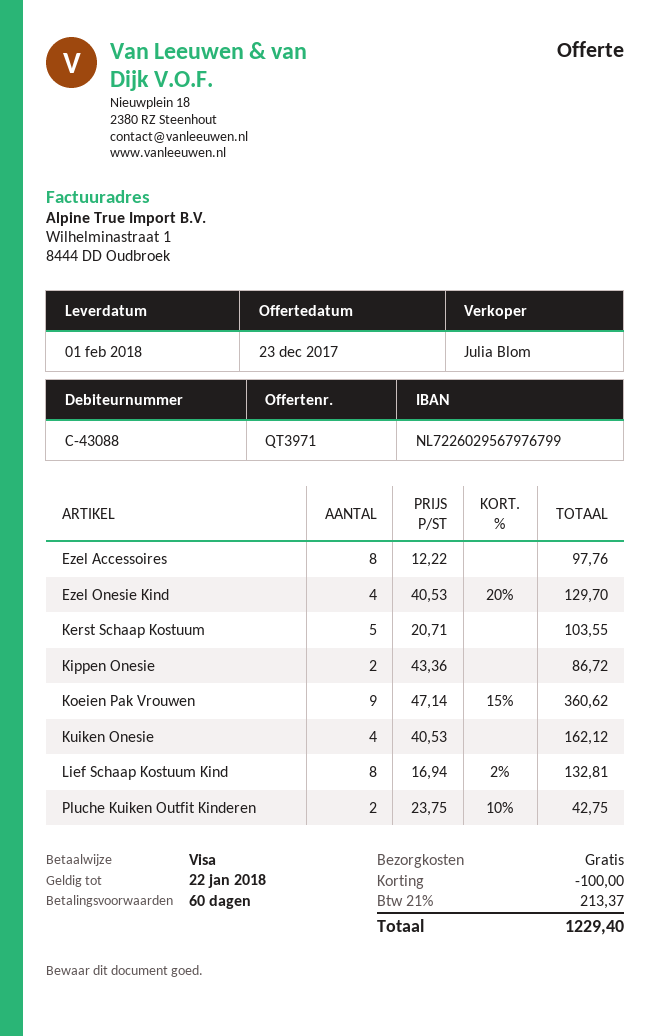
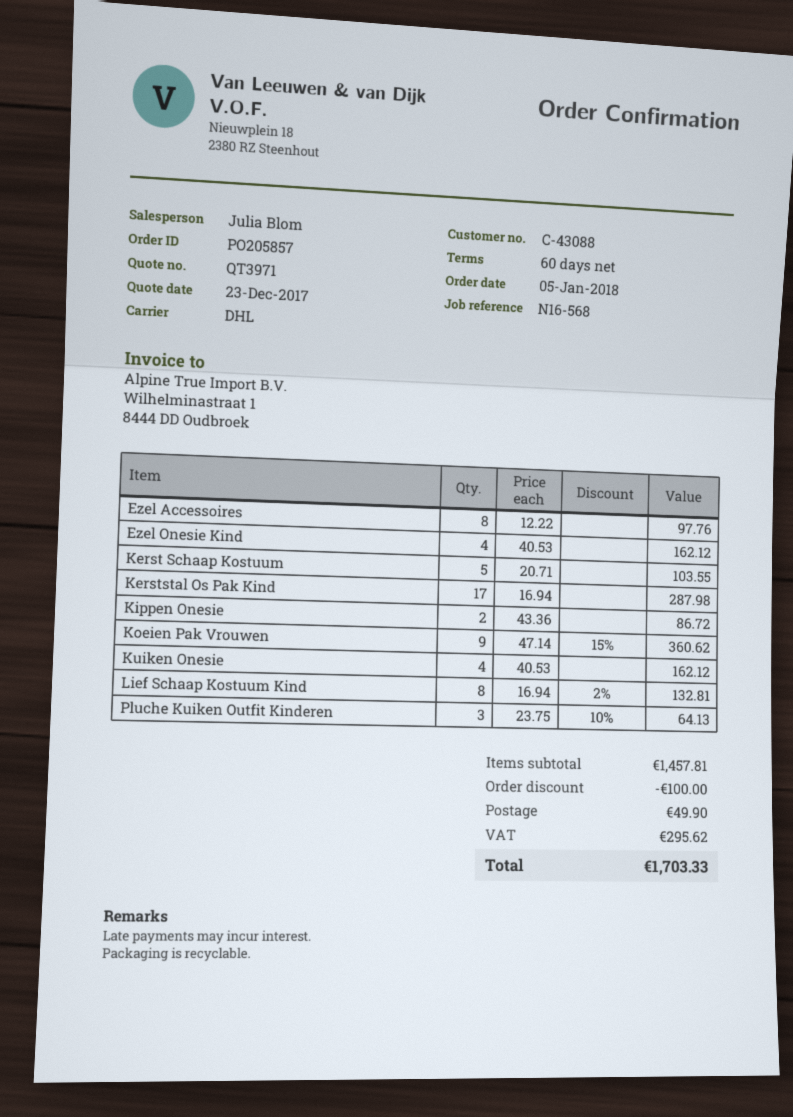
Ezel Onesie Kind: 4 x 40.53 - 20% = 129.70 -> 4 x 40.53 = 162.12
Pluche Kuiken Outfit Kinderen: 2 x 23.75 - 10% = 42.75 -> 3 x 23.75 - 10% = 64.13
Kerststal Os Pak Kind: none -> 17 x 16.94 = 287.98
shipping: 0.00 -> 49.90
tax: 213.37 -> 295.62
total: 1229.40 -> 1703.33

#### What to do
Lines from the one with "shipping: 0.00 -> 49.90" through the end of the data: set these down exactly, including both ends and nothing more.

#### Result of the exercise
shipping: 0.00 -> 49.90
tax: 213.37 -> 295.62
total: 1229.40 -> 1703.33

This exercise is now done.